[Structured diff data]
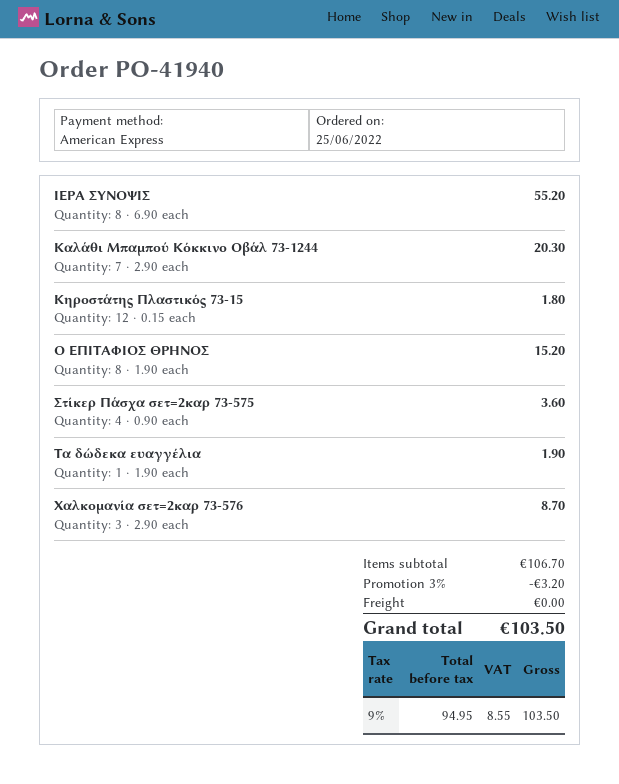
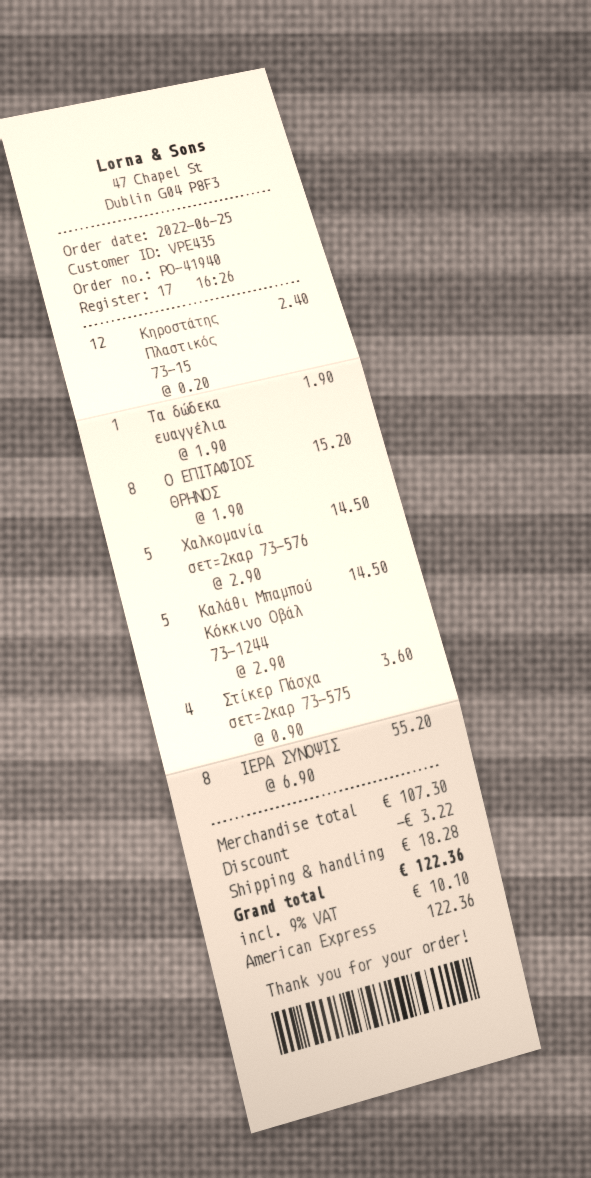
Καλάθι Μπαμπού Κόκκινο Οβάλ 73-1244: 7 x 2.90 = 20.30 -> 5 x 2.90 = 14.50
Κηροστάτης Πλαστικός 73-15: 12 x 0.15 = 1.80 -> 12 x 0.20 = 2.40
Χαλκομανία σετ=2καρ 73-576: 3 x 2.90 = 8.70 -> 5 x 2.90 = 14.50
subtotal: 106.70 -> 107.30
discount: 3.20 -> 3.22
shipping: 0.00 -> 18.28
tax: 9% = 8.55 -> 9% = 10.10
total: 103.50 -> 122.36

INSTRUCTIONS TO FOLLOW:
The line containing "Χαλκομανία σετ=2καρ 73-576: 3" and every line after it, through the last one above, should be written out word for word.

EXPECTED ANSWER:
Χαλκομανία σετ=2καρ 73-576: 3 x 2.90 = 8.70 -> 5 x 2.90 = 14.50
subtotal: 106.70 -> 107.30
discount: 3.20 -> 3.22
shipping: 0.00 -> 18.28
tax: 9% = 8.55 -> 9% = 10.10
total: 103.50 -> 122.36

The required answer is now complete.